Shen Manwei parecía visiblemente afectada, mirando a Xiao Chen con angustia.

—¿Por qué tener cortesía con escoria como esa? —dijo Xiao Chen.

—Pero no estaba alardeando. Su Joven Líder del Clan es realmente aterrador. ¡Se dice que es el discípulo elegido de la Emperatriz Xi! —respondió Shen Manwei, con el rostro lleno de preocupación.

—¿El discípulo elegido de la Emperatriz Xi? —Xiao Chen enarcó una ceja, sorprendido. Preguntó—: ¿El Joven Líder del Clan Er?

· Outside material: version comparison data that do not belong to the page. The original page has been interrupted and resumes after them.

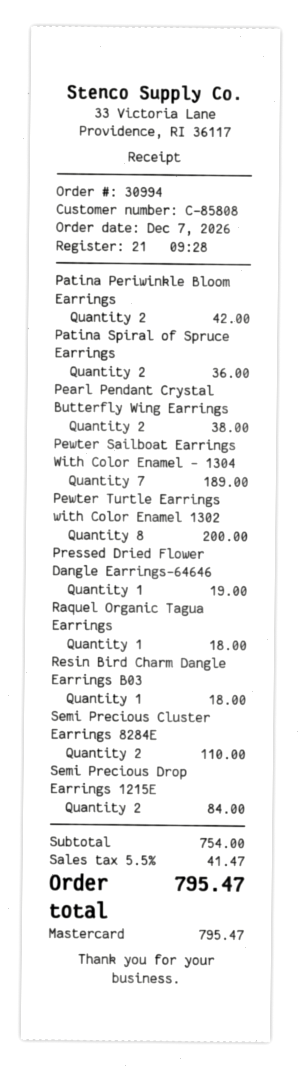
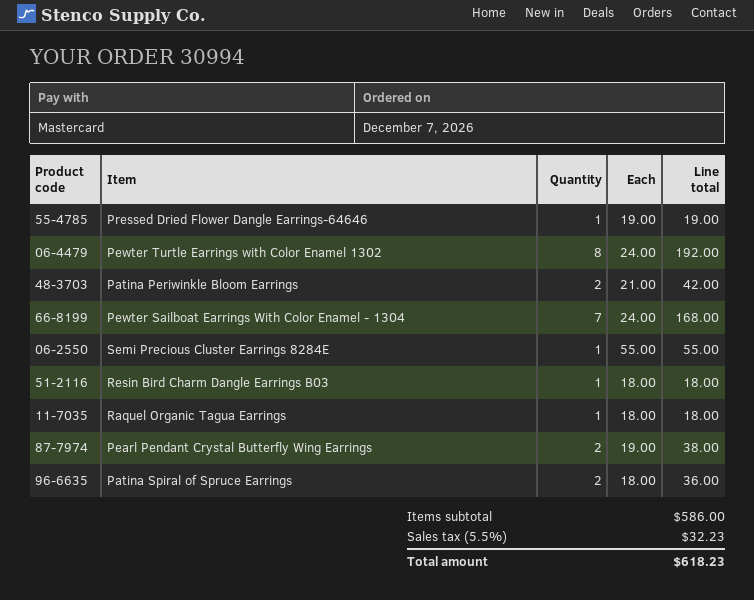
Pewter Sailboat Earrings With Color Enamel - 1304: 7 for 189.00 -> 7 for 168.00
Pewter Turtle Earrings with Color Enamel 1302: 8 for 200.00 -> 8 for 192.00
Semi Precious Cluster Earrings 8284E: 2 for 110.00 -> 1 for 55.00
Semi Precious Drop Earrings 1215E: 2 for 84.00 -> none
subtotal: 754.00 -> 586.00
tax: 5.5% = 41.47 -> 5.5% = 32.23
total: 795.47 -> 618.23

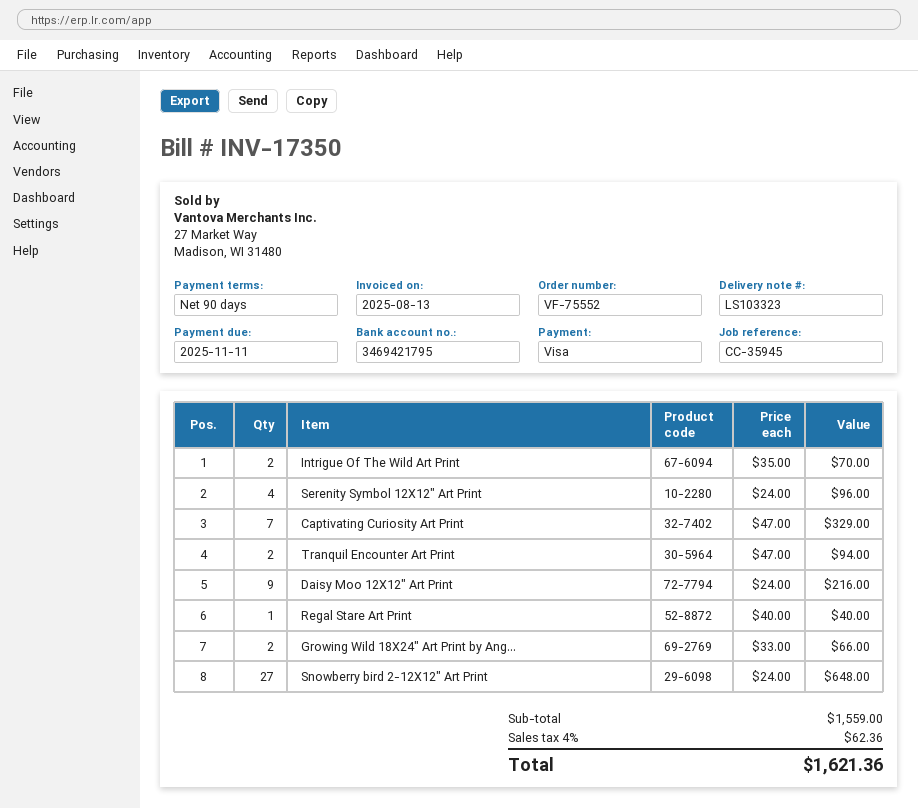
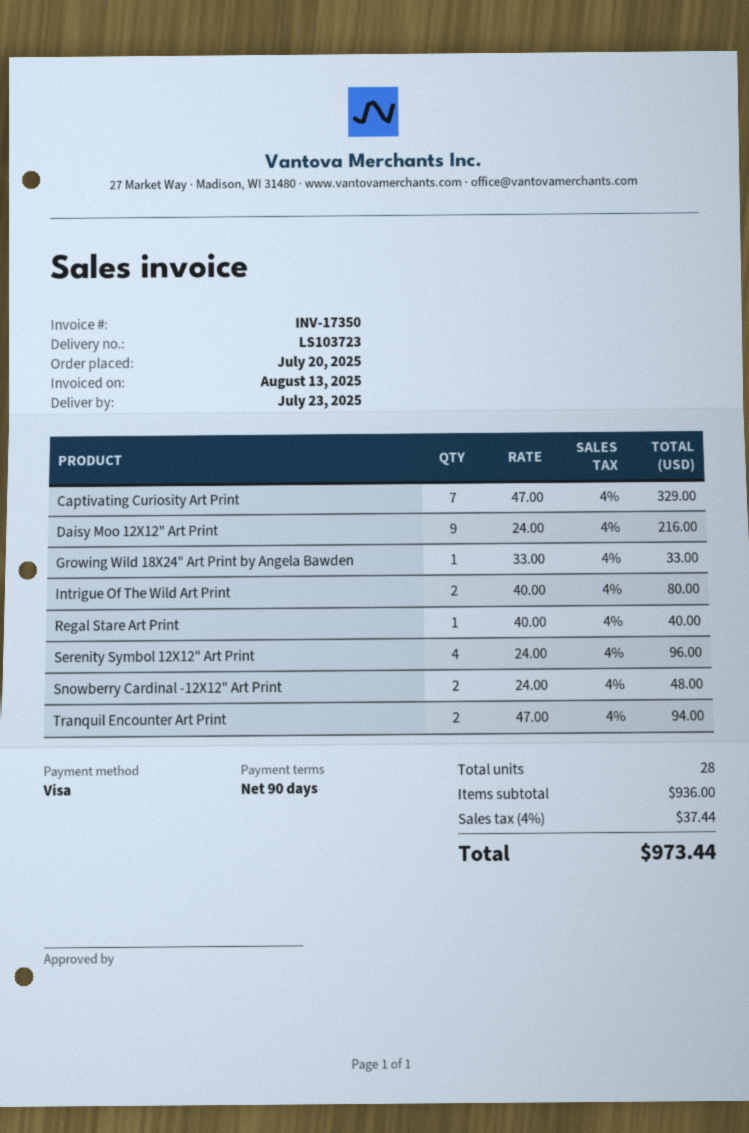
delivery note number: LS103323 -> LS103723
Intrigue Of The Wild Art Print: 2 x 35.00 = 70.00 -> 2 x 40.00 = 80.00
Growing Wild 18X24" Art Print by Ang...: 2 x 33.00 = 66.00 -> 1 x 33.00 = 33.00
Snowberry bird 2-12X12" Art Print: 27 x 24.00 = 648.00 -> none
Snowberry Cardinal -12X12" Art Print: none -> 2 x 24.00 = 48.00
subtotal: 1559.00 -> 936.00
tax: 4% = 62.36 -> 4% = 37.44
total: 1621.36 -> 973.44

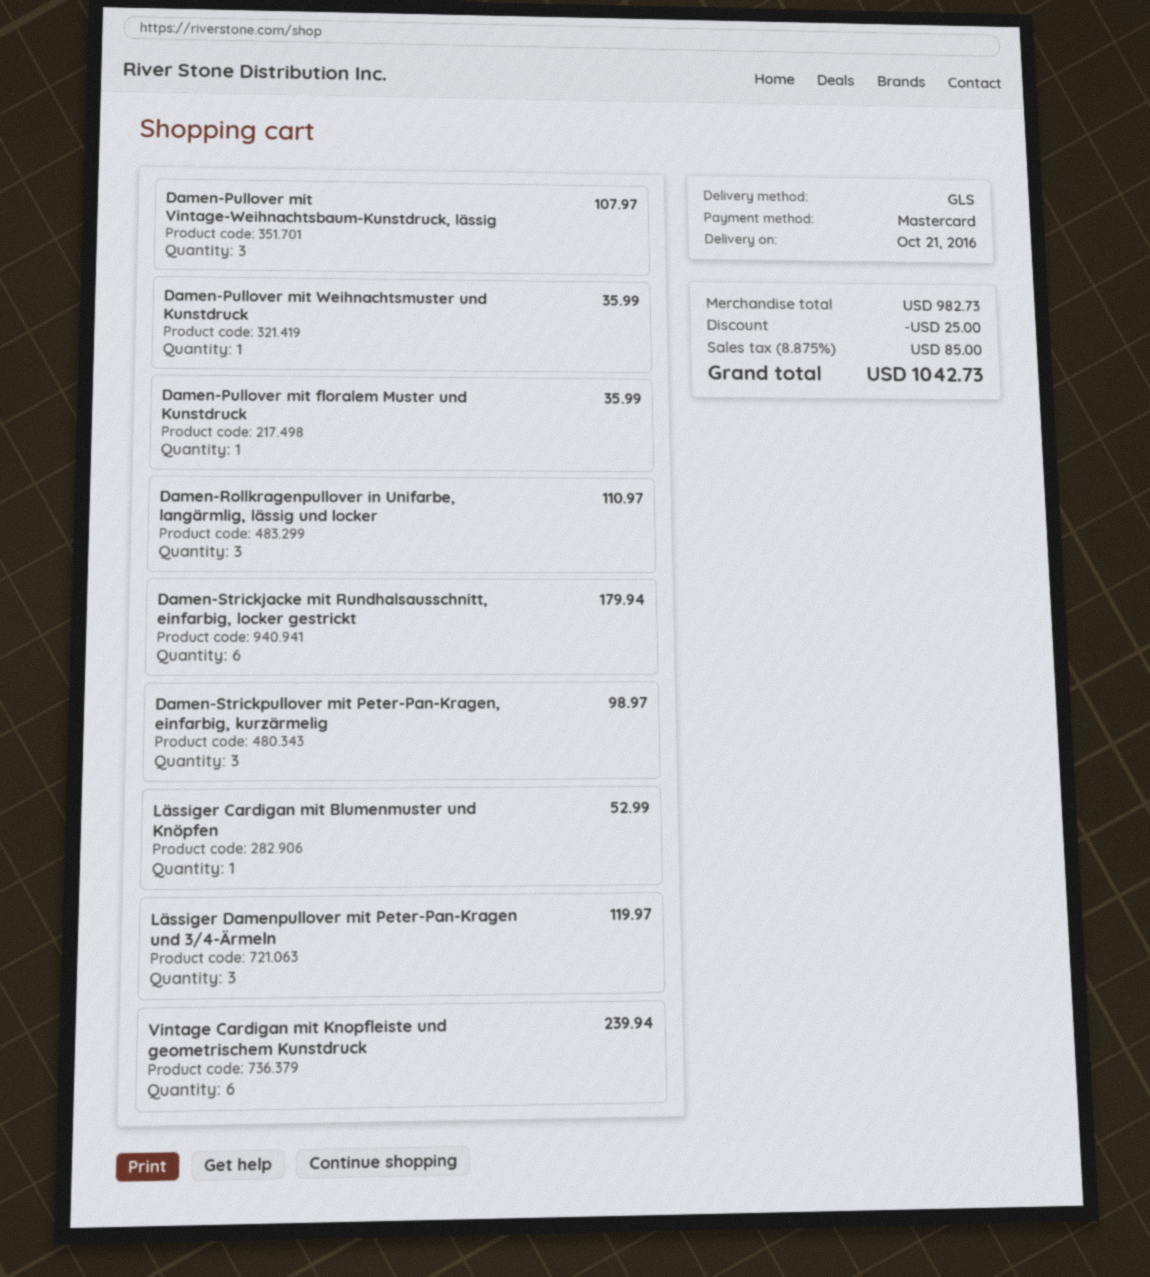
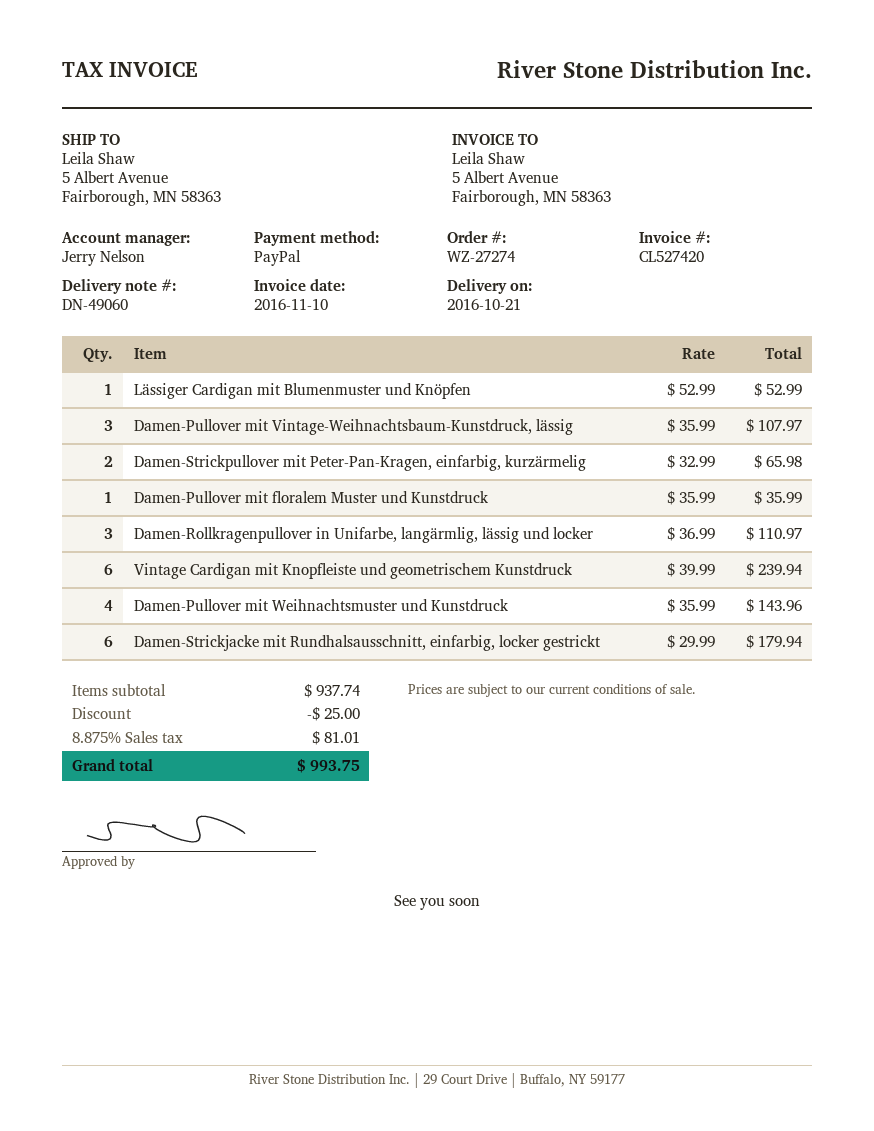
payment method: Mastercard -> PayPal
Damen-Pullover mit Weihnachtsmuster und Kunstdruck: 1 for 35.99 -> 4 for 143.96
Damen-Strickpullover mit Peter-Pan-Kragen, einfarbig, kurzärmelig: 3 for 98.97 -> 2 for 65.98
Lässiger Damenpullover mit Peter-Pan-Kragen und 3/4-Ärmeln: 3 for 119.97 -> none
subtotal: 982.73 -> 937.74
tax: 8.875% = 85.00 -> 8.875% = 81.01
total: 1042.73 -> 993.75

—Sí. Er Peng, a quien conocimos antes, era simplemente un descendiente directo del Clan Er; su estatus es muy inferior al de este Joven Líder del Clan.

—Con Er Peng, nuestra Familia Shen apenas podía mantenerse firme sin que ello afectara a la Batalla de Clasificación Tian Ci.

—Pero provocar al Joven Líder del Clan Er… olvídate de competir en la Batalla de Clasificación Tian Ci. Ni siquiera conseguir uno de los tres primeros puestos se compararía con el prestigio de ser el discípulo de la Emperatriz Xi.